What’s in a Name?


“A good name, like good will, is attained by many actions and may be lost by one”

Author Unknown

As we enter the world as babies, each of us is given a name. That name is our first form of identification and identity. Although we have not yet become “who we are” at that stage of life, we have a name and in many cases, that is all we have at that point.

Generally speaking, we are all given the surname of our fathers. Even a child who is born out of wedlock is usually given his or her father’s name in spite of the fact that both parents have an equal share in the conception of the child and the fact that the mother endured childbirth to bring him into the world. Our first name is often referred to as our “Christian” name, although I think it’s safe to say that that is an outdated reference given the global and diverse world that we live in.

If you are male, chances are that the name you are given at birth is the name that you will carry throughout your entire life. If you are female, it’s not so simple. Although we are given the surname of our father at birth, most women choose to take the name of her husband at the time of her marriage. Although many women opt to keep her maiden name, many feel that it is important for the family unit to adopt her husband’s name, and many men feel that it is a matter of honor for his wife to do so. “The trend toward women keeping their maiden names after marriage peaked in the 1990s, when about 23% of women did so, then eased gradually to about 18% in the 2000s, says a 35-year-study published in 2009 in the journal Social Behavior and Personality.” states Sue Shellenbarger in The Name Change Dilemma. She goes on to state that when judged by their peers, women who kept their maiden names were viewed as “smarter and more ambitious” while the women who took their husband’s names were viewed as “more caring, dependent, and emotional”. Many women spend a great deal of time and emotion on the decision, trying to please everyone and do what’s best for her family and her career. It’s not easy.

Unless we as women form our own identity, the bottom line is that we either identify ourselves by our father’s name or our husband’s. When I got married, I took the traditional route and changed my last name to that of my husband. Going through all of the channels to make the official change was a bit of a headache, but I didn’t mind because I was happy and excited to be embarking on that new path in my life. Post-divorce, things are looking much different. Several years into my divorce, I feel more and more uncomfortable continuing to bear the name of my now ex-husband. It just feels wrong to me and is certainly not how I identify myself at this stage of the game. I’m realizing that changing my name now is even more complicated than the first time around.

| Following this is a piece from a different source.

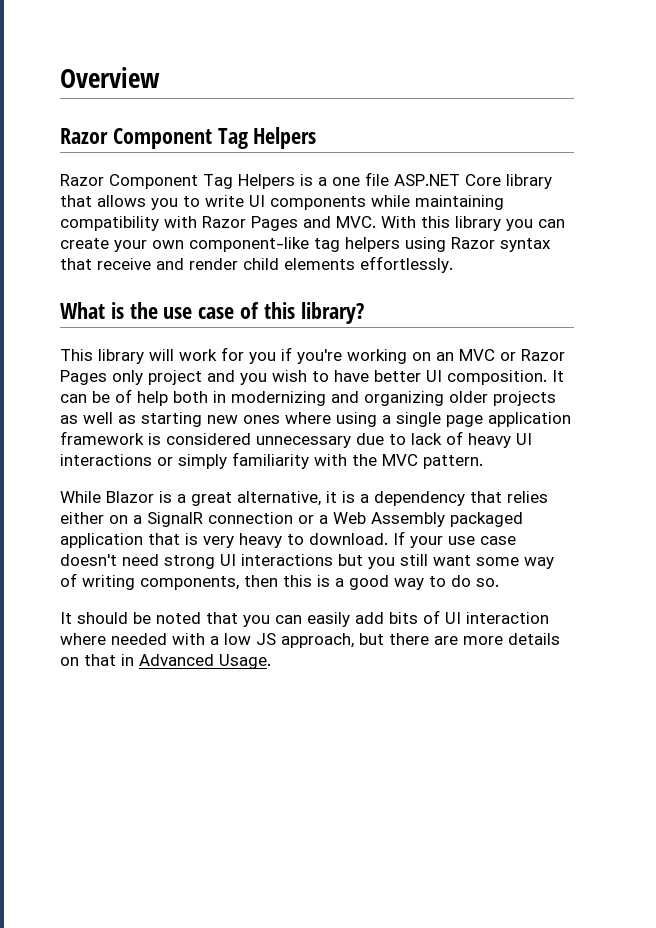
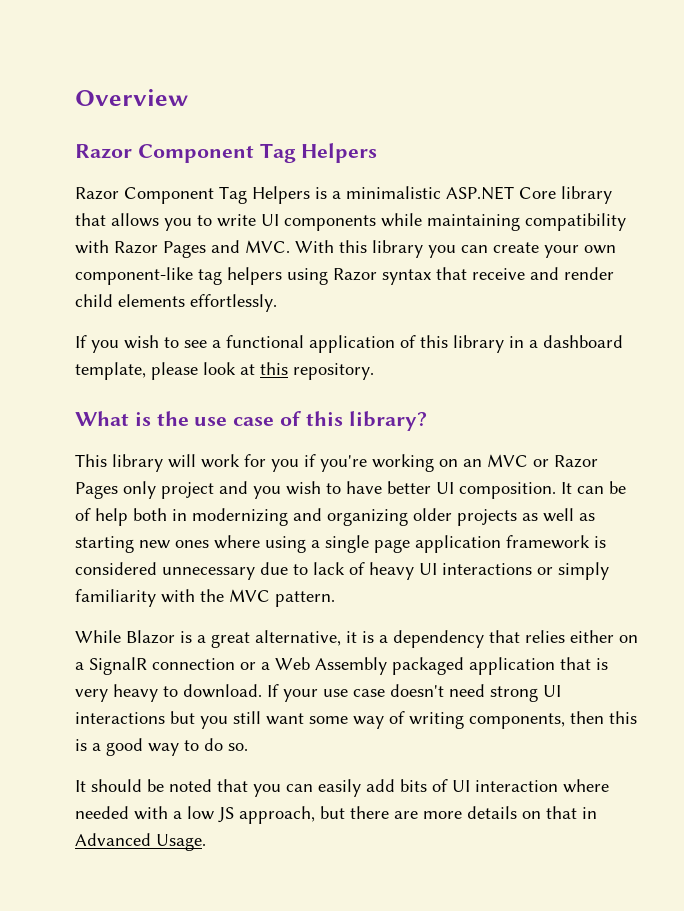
[332,172,389,186] one file -> [346,186,441,199] minimalistic
(453, 264) none -> [75,335,623,353] [75,362,374,380] // If you wish to see a functional application of this library in a dashboard template, please look at this repository.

Living life in the cyber world, it’s not as simple as changing my social security card, my driver’s license, and my bank account. It’s a seemingly endless list of online accounts, emails addresses, and social network accounts that need to be dealt with, and don’t even get me started on my professional life. Having children who bear their father’s name, there is yet another wrinkle in the complicated decision as I consider how it may affect them moving forward.

One thing is for sure…..once it’s done, it will take a lot to make me change it again. There’s no telling what the future hold for any of us and certainly no telling what it holds for me. Will I have to make this choice again at some point in my life? It’s hard to say but I know this much…no matter what name I go by, the most important thing to me is knowing myself and that is all that matters.